Apezar de sua má reputação, e graças á sua riqueza, ao seu espirito, e á sua influencia Maria tinha circulo numeroso e agradavel, embora não formado por senhoras de classe elevada e de educação escrupulosa. Os mancebos mais distinctos, muitos homens ricos, e os officiaes dos regimentos da guarnição da cidade frequentavão a sua casa, e não faltavão ás suas reuniões: por isso mesmo acudião tambem á estas muitas jovens de procedimento equivoco, e algumas familias sem protector zeloso, e pouco exigentes e melindrosas ou por dependencia da bella e rica libertina ou pelo desejo de attrahir noivos para as filhas, ou emfim pelas apparencias e exterioridades de boa companhia, que a elegante pervertida zelava em sua casa.

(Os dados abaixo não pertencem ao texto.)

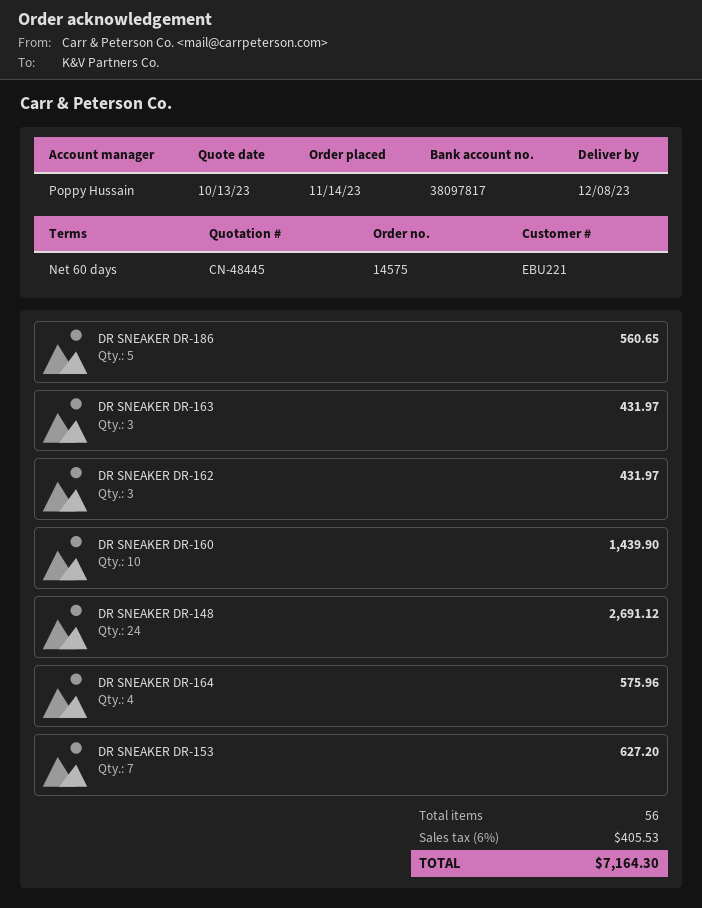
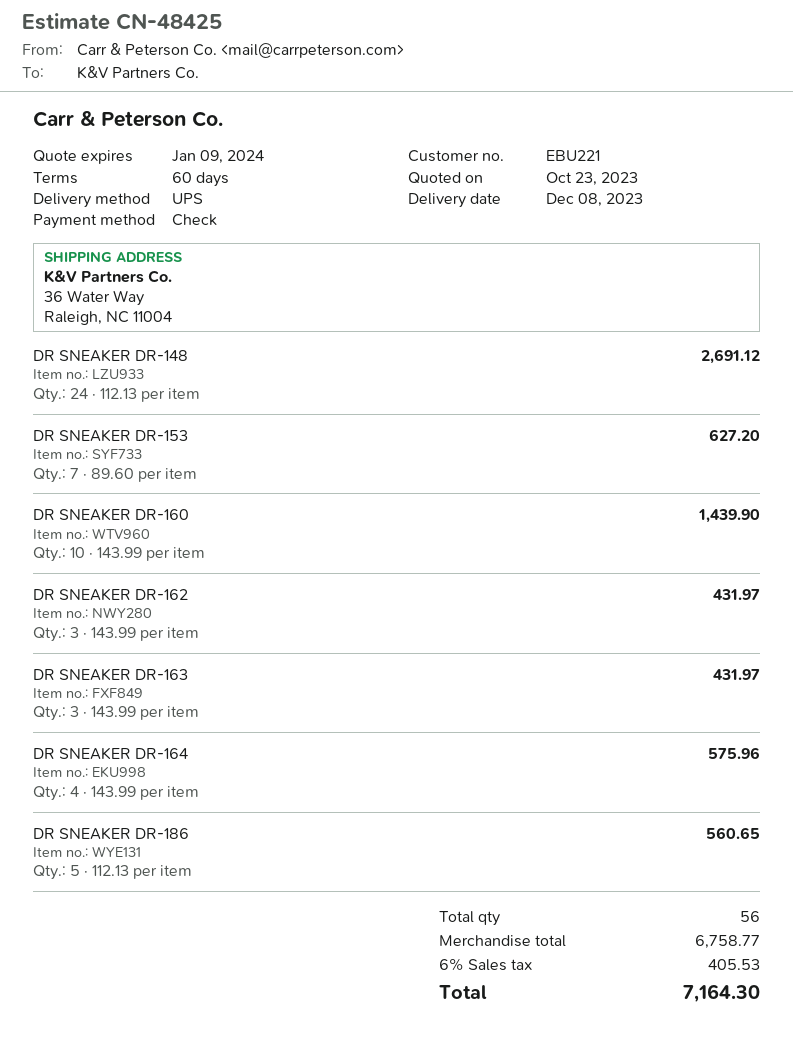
quote number: CN-48445 -> CN-48425
quote date: 2023-10-13 -> 2023-10-23

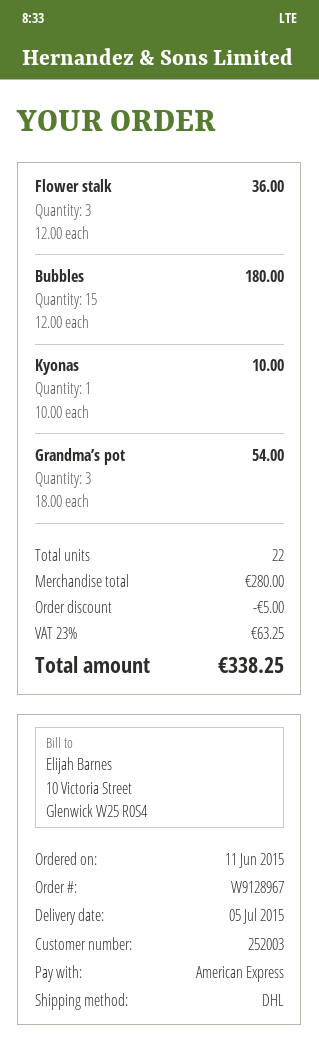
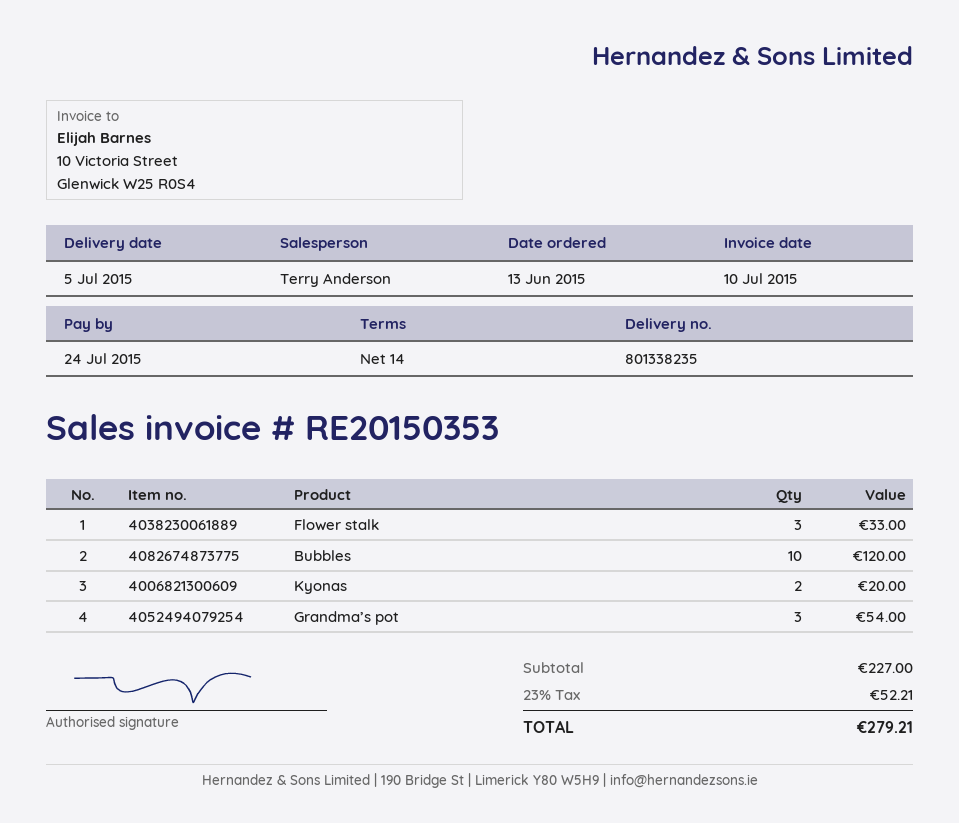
order date: 2015-06-11 -> 2015-06-13
Flower stalk: 3 for 36.00 -> 3 for 33.00
Bubbles: 15 for 180.00 -> 10 for 120.00
Kyonas: 1 for 10.00 -> 2 for 20.00
subtotal: 280.00 -> 227.00
discount: 5.00 -> none
tax: 23% = 63.25 -> 23% = 52.21
total: 338.25 -> 279.21

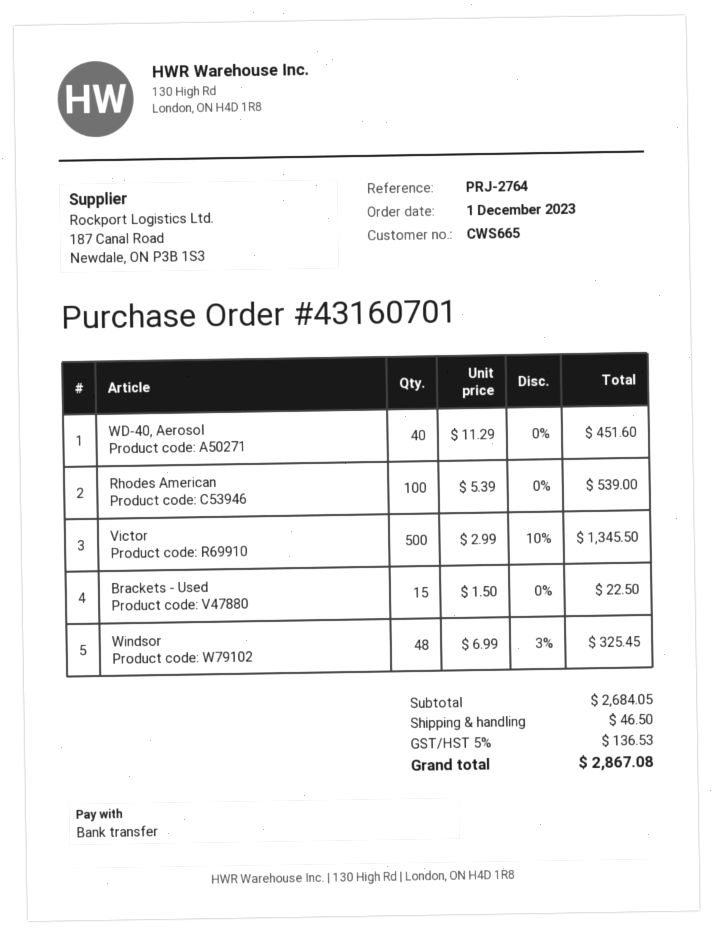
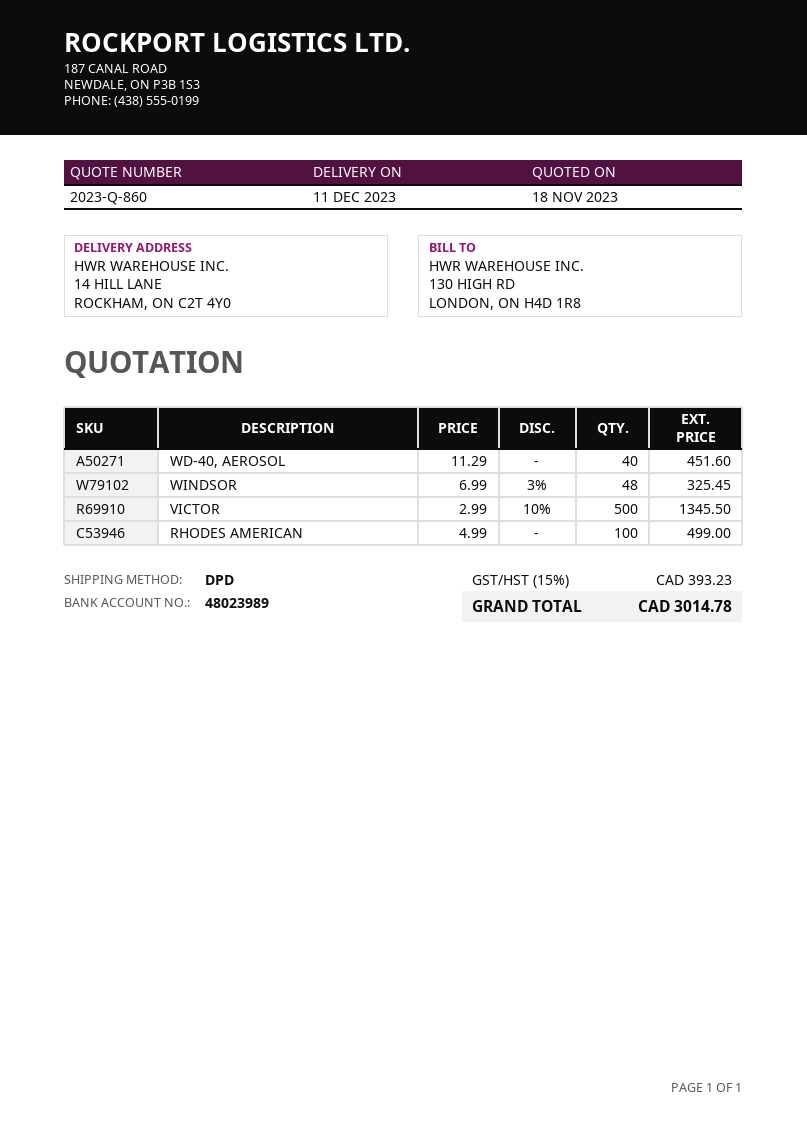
Rhodes American: 100 x 5.39 = 539.00 -> 100 x 4.99 = 499.00
Brackets - Used: 15 x 1.50 = 22.50 -> none
shipping: 46.50 -> none
tax: 5% = 136.53 -> 15% = 393.23
total: 2867.08 -> 3014.78

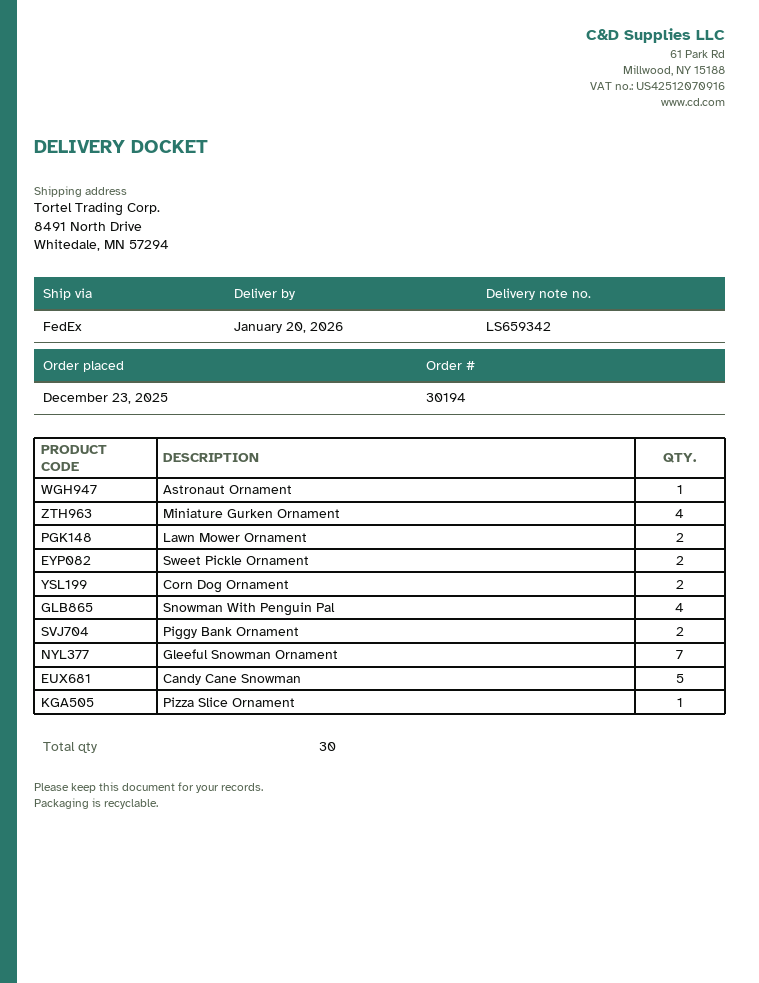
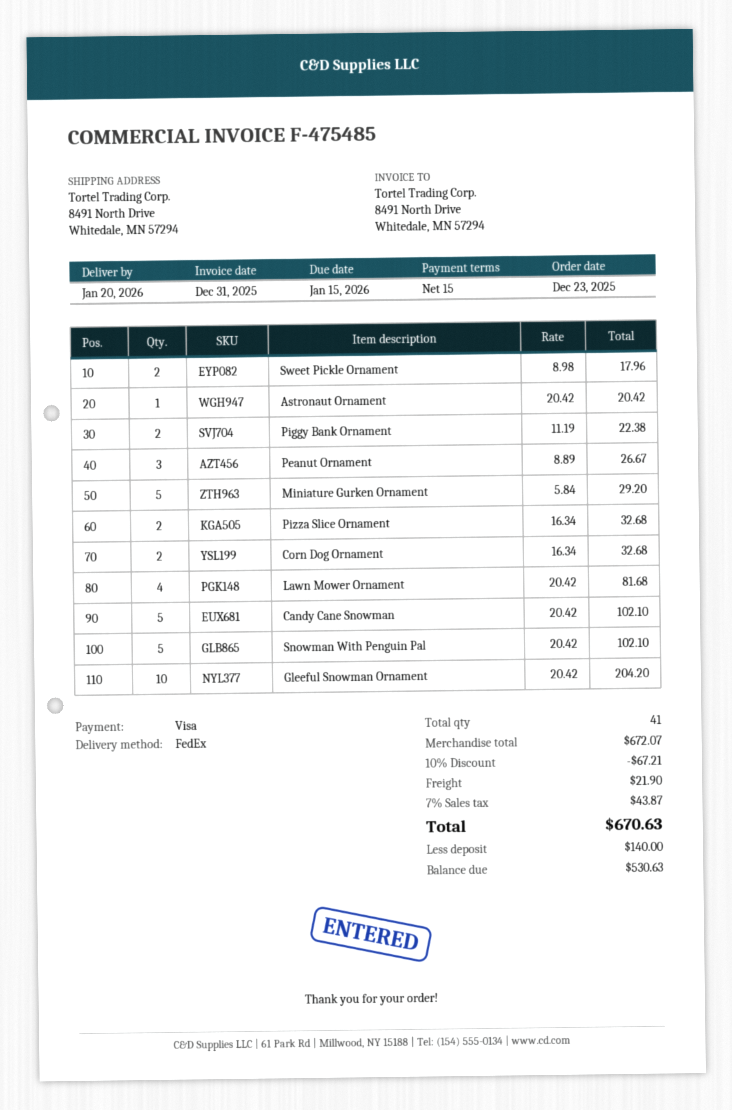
Miniature Gurken Ornament: 4 -> 5
Lawn Mower Ornament: 2 -> 4
Snowman With Penguin Pal: 4 -> 5
Gleeful Snowman Ornament: 7 -> 10
Pizza Slice Ornament: 1 -> 2
Peanut Ornament: none -> 3
total quantity: 30 -> 41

Alexandre Cardoso e seus companheiros entrarão na sala, quando Maria dançava o minuete comum requinte de enlevadora e provocante graça que nenhuma outra possuia como ella.

Maria contava então vinte e quatro annos e não parecia ter vinte: era de estatura regular, esbelta ligeira e um pouco lasciva, não affectada, naturalmente lasciva nos movimentos: seus cabellos erão louros, seus olhos grandes e de celeste azul, o rosto oval, branco, as faces docemente coradas, o nariz pequeno e bem feito, os labios admiraveis de suave rubor e não finos, nem demasiadamente grossos, bordando pequena boca, escondendo lindissimos dentes, e servindo á sorrisos cheios de magia; tinha o collo alto e elegante, como a fronte, o peito encarnado á não deixar adivinhar as claviculas e de alvura deslumbrante, os seios pequenos, a cintura fina, os braços admiraveis, as mãos e os pés de maravilhosa delicadeza, e em seus modos, e na expressão mobil de sua physionomia um certo que de graça indizivel, de innocencia que ella não tinha, de malicia que lhe sobrava, de contradicção caprichosa, de mistura do bem que se adora e do mal que captiva, de anjo cujos pés se devem beijar e de demonio a cuja tentação se obedece á força de encantamento irresistivel.

Maria chegára nessa época ao apogêo da sua formosura e á consciencia experiente do poder dos seus enfeitiçadores dotes physicos.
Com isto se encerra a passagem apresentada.